[RECORDS TO PROCESS Boundary: Start]

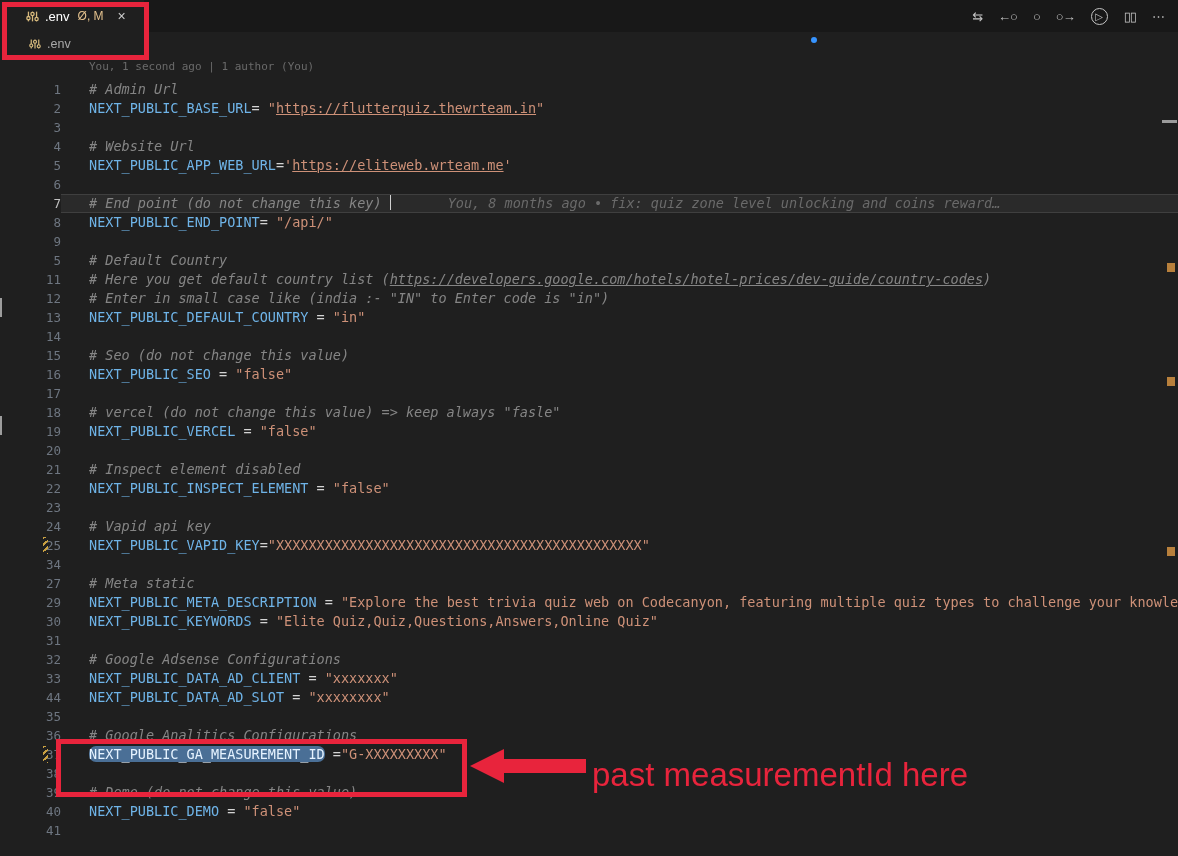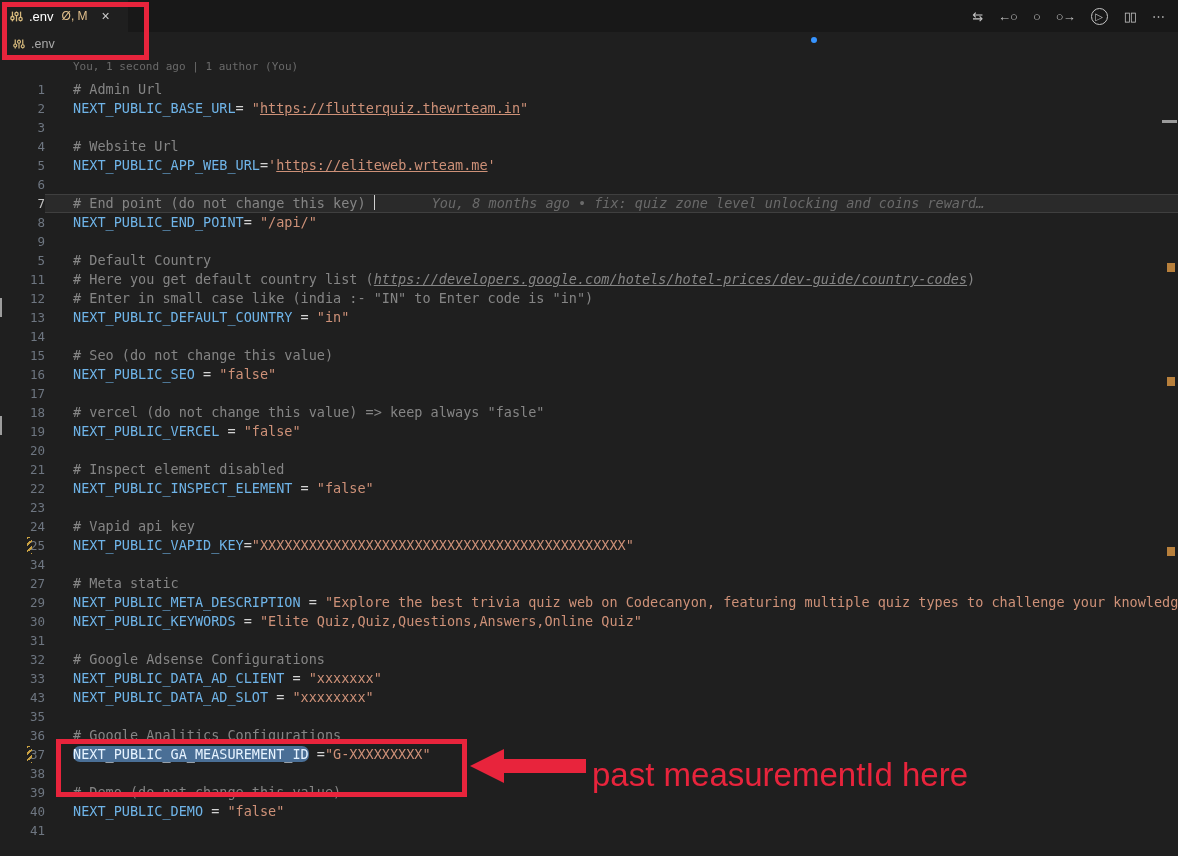--- a/index.html
+++ b/index.html
@@ -14,7 +14,7 @@
   html,body{margin:0;padding:0;}
   body{width:1178px;height:856px;overflow:hidden;background:var(--background);
        font-family:"Liberation Sans",sans-serif;}
-  .window{position:relative;width:1178px;height:856px;overflow:hidden;}
+  .window{position:relative;width:1178px;height:856px;overflow:hidden;padding-left:16px;}
 
   
   .tab-bar{height:32px;background:var(--tabbar-bg);display:flex;align-items:stretch;}

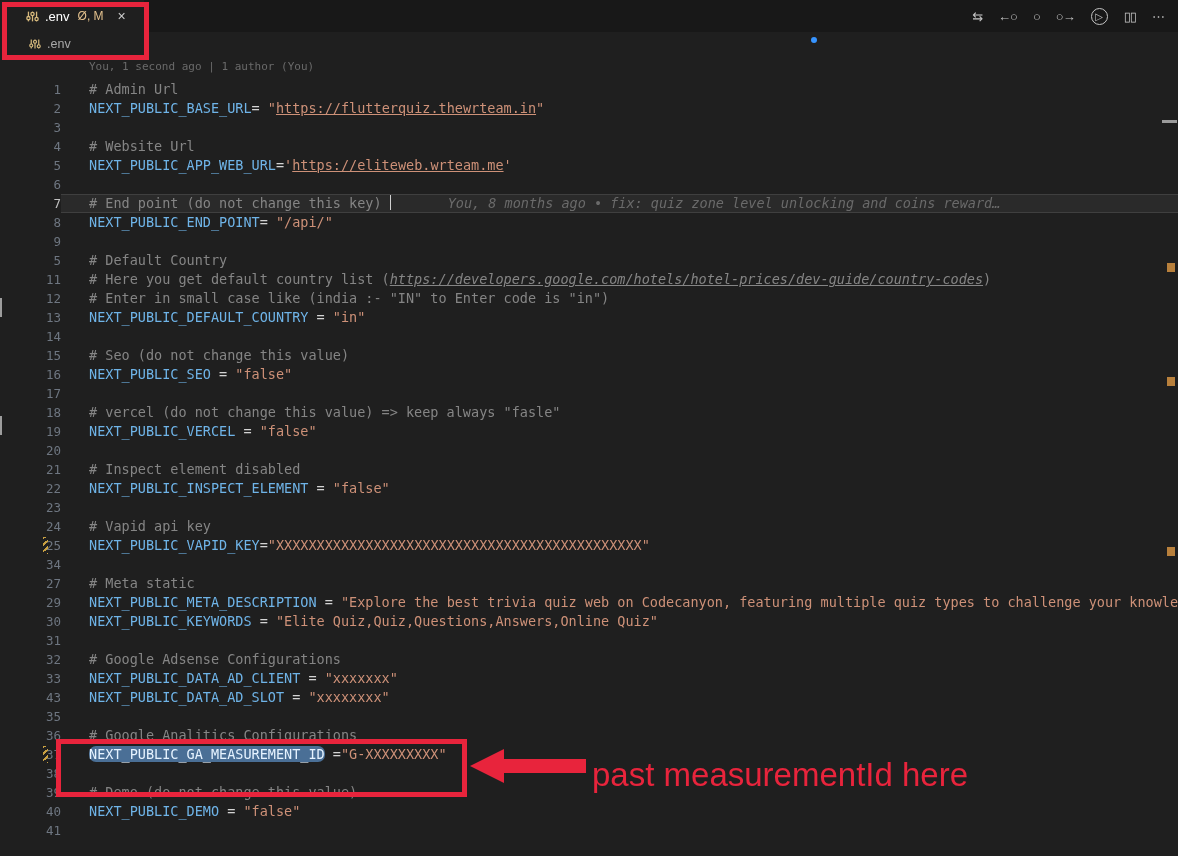--- a/index.html
+++ b/index.html
@@ -47,7 +47,7 @@
       box-shadow:inset 0 1px 0 #3f3f3f, inset 0 -1px 0 #3f3f3f;}
   .mod-marker{position:absolute;left:27px;top:1px;bottom:1px;width:5px;
       background:repeating-linear-gradient(140deg,var(--modified-gutter-color) 0 2px,transparent 2px 5px);}
-  .tk-c{color:var(--comment-color);}
+  .tk-c{color:var(--comment-color);font-style:italic;}
   .tk-cu{color:var(--comment-color);font-style:italic;text-decoration:underline;}
   .tk-k{color:var(--key-color);}
   .tk-hl{color:#e6f3ff;background:var(--word-highlight-bg);border-radius:7px;}

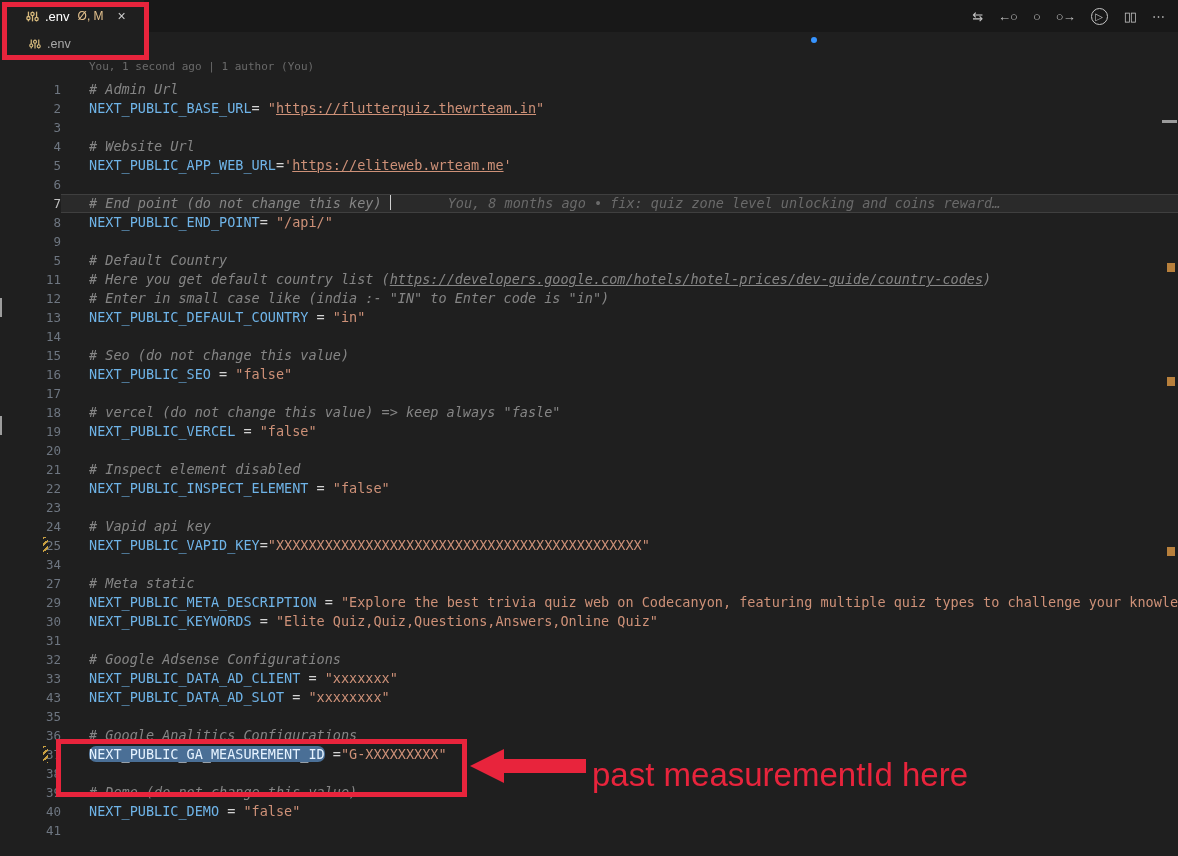--- a/index.html
+++ b/index.html
@@ -258,7 +258,7 @@
           <span class="lc"><span class="tk-k">NEXT_PUBLIC_DATA_AD_CLIENT</span><span class="tk-o"> = </span><span class="tk-s">"xxxxxxx"</span></span>
         </div>
         <div class="line">
-          <span class="ln">43</span>
+          <span class="ln">44</span>
           <span class="lc"><span class="tk-k">NEXT_PUBLIC_DATA_AD_SLOT</span><span class="tk-o"> = </span><span class="tk-s">"xxxxxxxx"</span></span>
         </div>
         <div class="line">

[RECORDS TO PROCESS Boundary: End]

The answer should consist of every line above in which "font" appears.

        font-family:"Liberation Sans",sans-serif;}
+  .tk-c{color:var(--comment-color);font-style:italic;}
   .tk-cu{color:var(--comment-color);font-style:italic;text-decoration:underline;}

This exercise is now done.